ST. PETERSBURG — An ordinance requiring certain city contractors to pay workers a minimum of $12 an hour was approved by City Council members Monday with some amendments.
The living wage ordinance applies to businesses with major city contracts providing goods and services of more than $500,000 and with more than 25 employees. The $12 an hour requirement includes the cost of health insurance.
Monday's discussion amended the proposed $100,000 threshold to $500,000, which pleased Gary MacMath of the Boley Centers.
He told the City Council that the agency, which has summer youth and after school contracts with the city, would be forced to reduce the program under the $100,000 plan.
Chris Steinocher, president and CEO of the St. Petersburg Area Chamber of Commerce, said he was not there to "debate the merits" of a living wage ordinance, but spoke of the ordinance's "unintended consequences," as mentioned by MacMath and a small business owner.

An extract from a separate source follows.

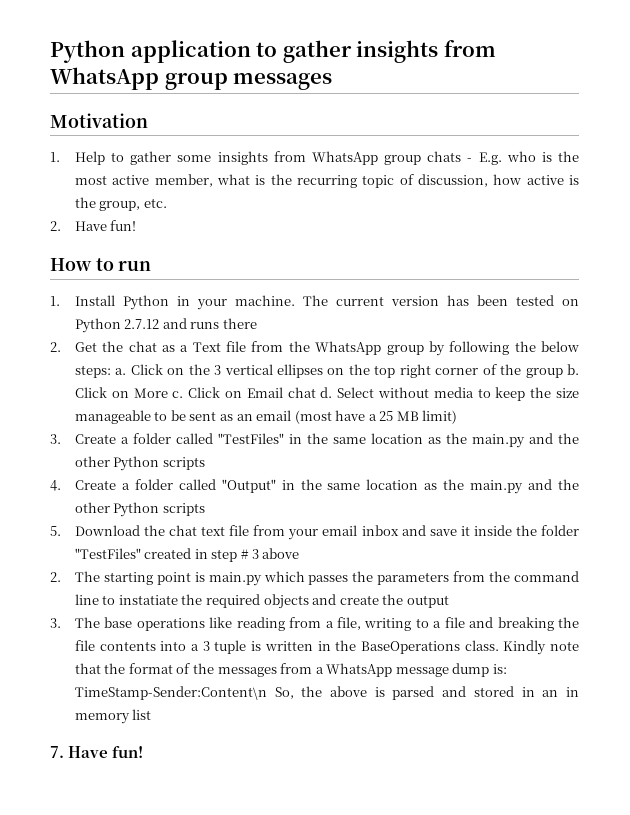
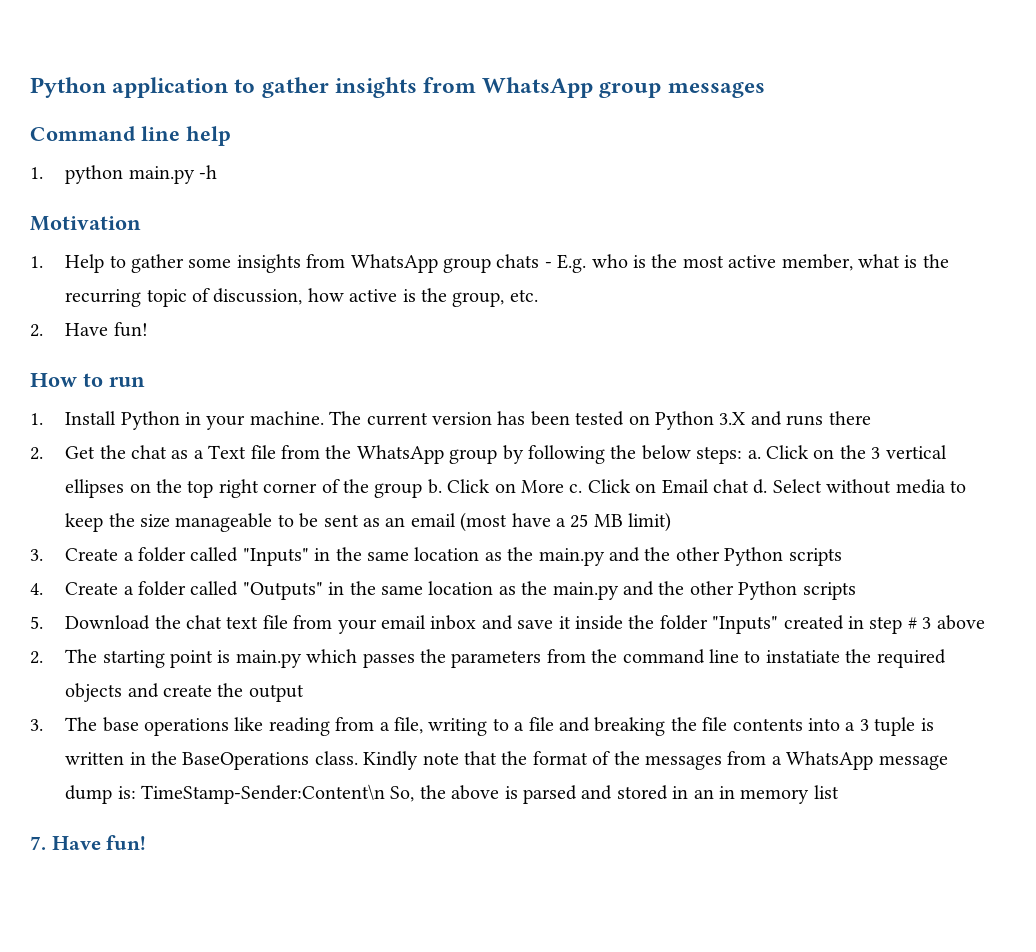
(333, 81) none -> [30,126,231,146] [30,165,218,184] // Command line help // 1. python main.py -h
[124,319,160,329] 2.7.12 -> [719,412,746,425] 3.X
[217,433,284,444] "TestFiles" -> [242,548,309,566] "Inputs"
[221,479,276,493] "Output" -> [242,582,323,600] "Outputs"
[74,548,141,559] "TestFiles" -> [712,616,779,634] "Inputs"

The trade group Associated Builders and Contractors, which represents more than 400 companies and over 500 apprentices enrolled in training programs in the area, objects to the ordinance that will go into effect on Jan. 1.

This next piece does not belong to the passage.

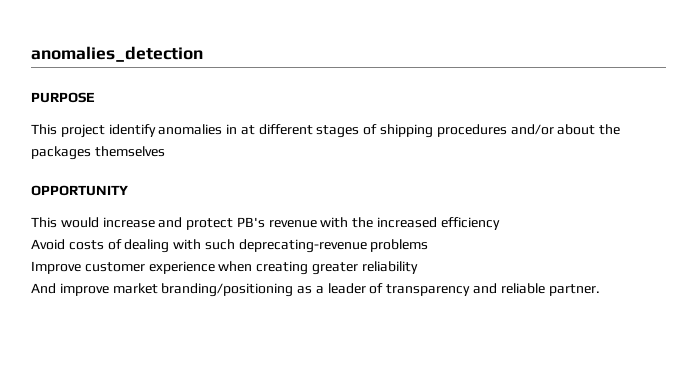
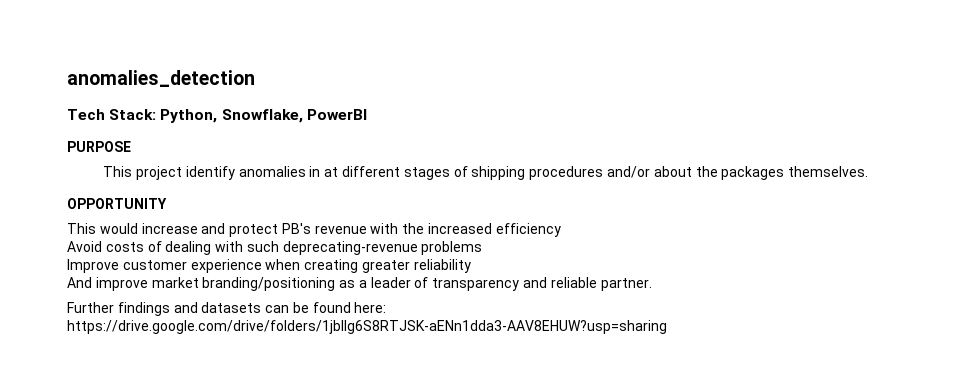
(203, 54) none -> [67,109,367,123] // Tech Stack: Python, Snowflake, PowerBI
[94,146,165,157] themselves -> [788,166,869,177] themselves.
(600, 290) none -> [67,302,387,316] [67,320,667,334] // Further findings and datasets can be found here: https://drive.google.com/drive/folders/1jbllg6S8RTJSK-aENn1dda3-AAV8EHUW?usp=sharing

"The construction industry is already facing a significant skilled labor shortage and wages are already on the rise," said Steve Cona III, president and CEO of Associated Builders and Contractors for the Florida Gulf Coast.

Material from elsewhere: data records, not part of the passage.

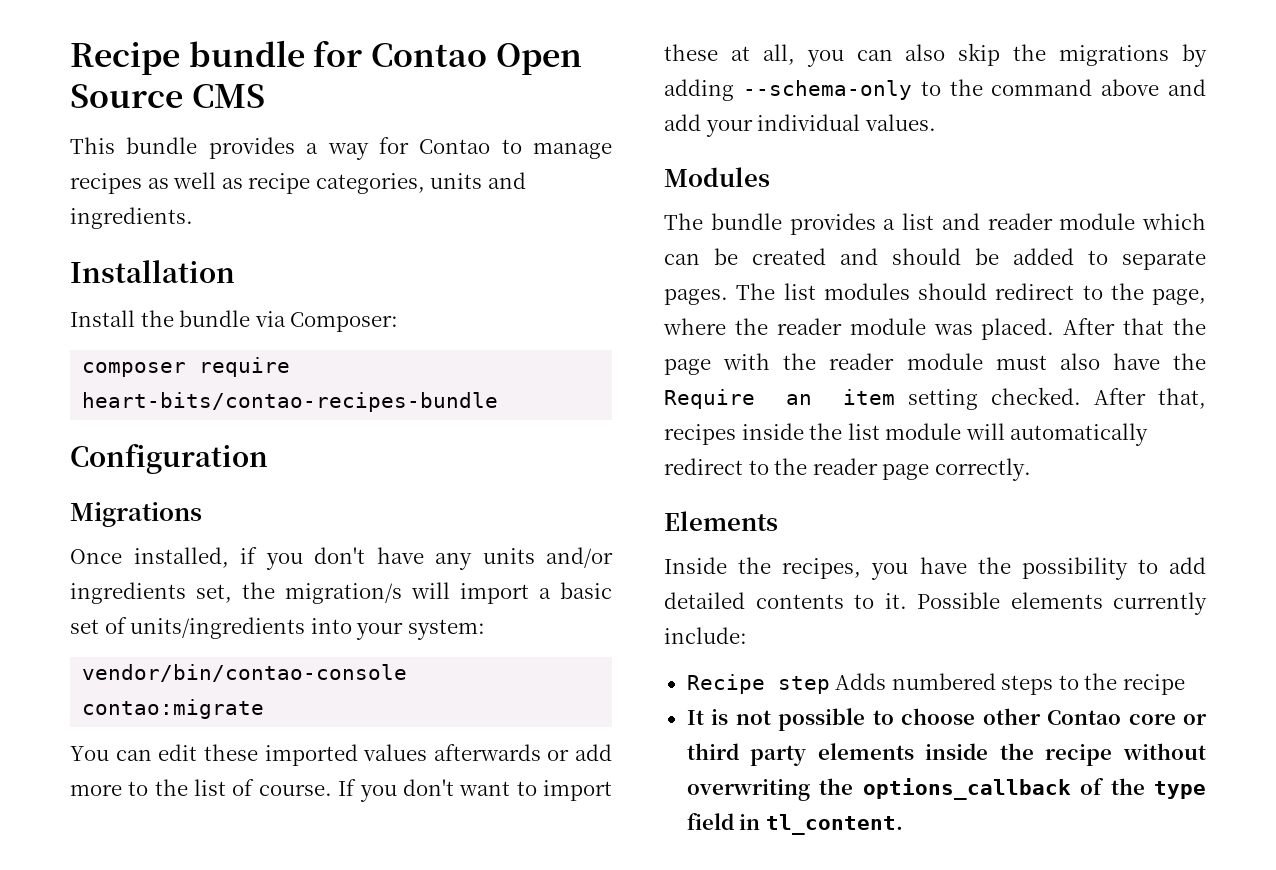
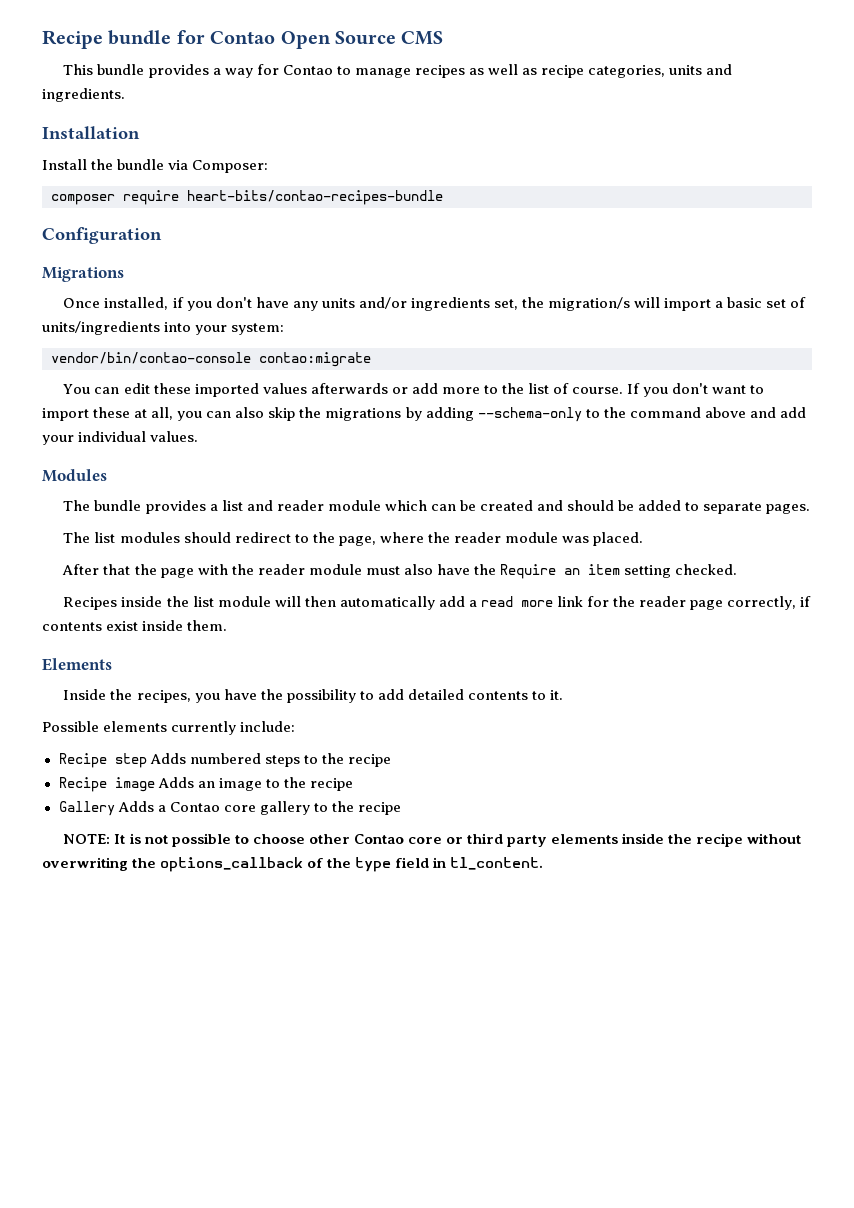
(728, 297) none -> (811, 509) //
(1055, 329) none -> (644, 539) //
[1093,388,1206,409] [664,424,736,445] After that, recipes -> [63,597,118,610] // Recipes
[1010,423,1149,446] [664,458,1031,481] automatically redirect to the reader page correctly. -> [304,596,812,610] [42,620,228,631] then automatically add a read more link for the reader page correctly, if contents exist inside them.
(907, 601) none -> (564, 695) //
(1185, 684) none -> [58,777,353,792] [58,801,401,816] [63,834,111,844] Recipe image Adds an image to the recipe // Gallery Adds a Contao core gallery to the recipe // NOTE:

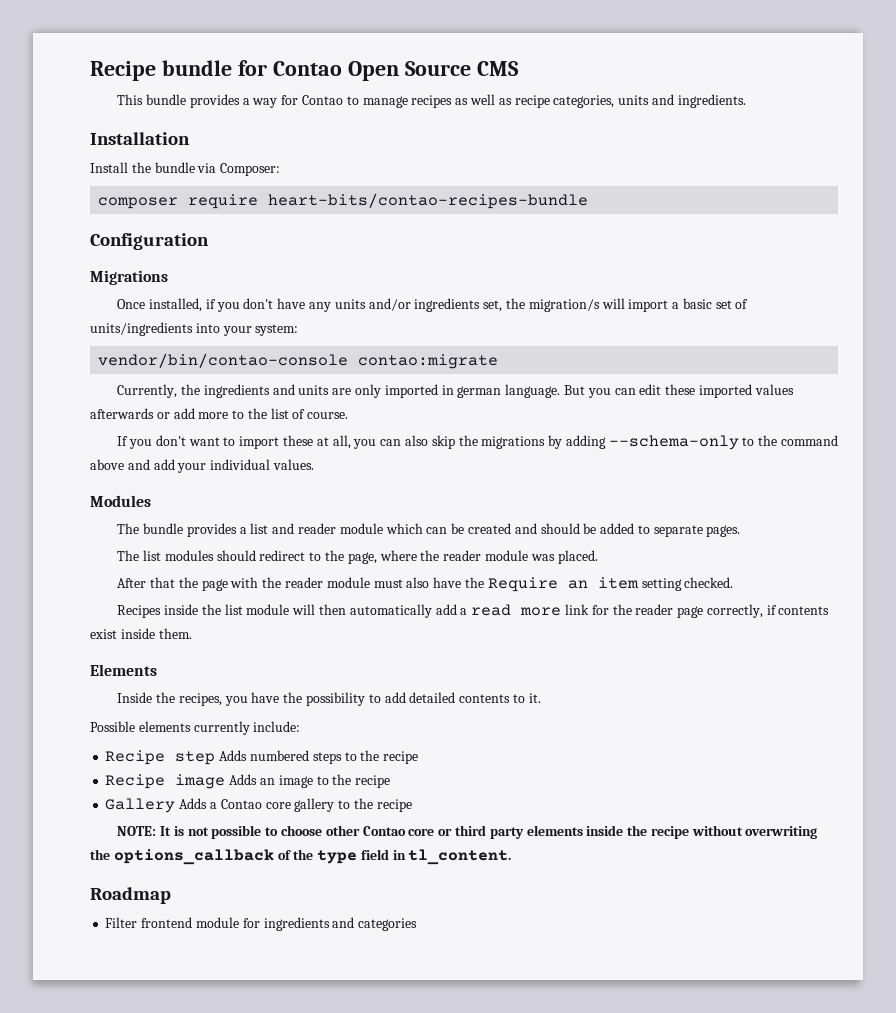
[63,384,91,394] You -> [117,384,611,398] Currently, the ingredients and units are only imported in german language. But you
(624, 390) none -> (349, 415) //
(544, 863) none -> [90,887,171,904] [105,917,418,931] // Roadmap // Filter frontend module for ingredients and categories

Contractors in the region are investing millions of dollars to recruit, hire and train the workforce, he said.
The group believes that "artificially mandating wage requirements will have unintended consequences that are going to be a barrier to entry level jobs in construction," Cona wrote in his statement to the Tampa Bay Times.
He added that the mandate will make city construction projects "less attractive to quality specialty contractors" and that contractors in the region's booming construction industry "are being extremely selective which projects they bid."
Monday evening, council member Charlie Gerdes spoke passionately in support of the measure.
"Poverty affects the children," he said. "I'm even more convinced that this is the way to go. . . . There's no good reason not to do it."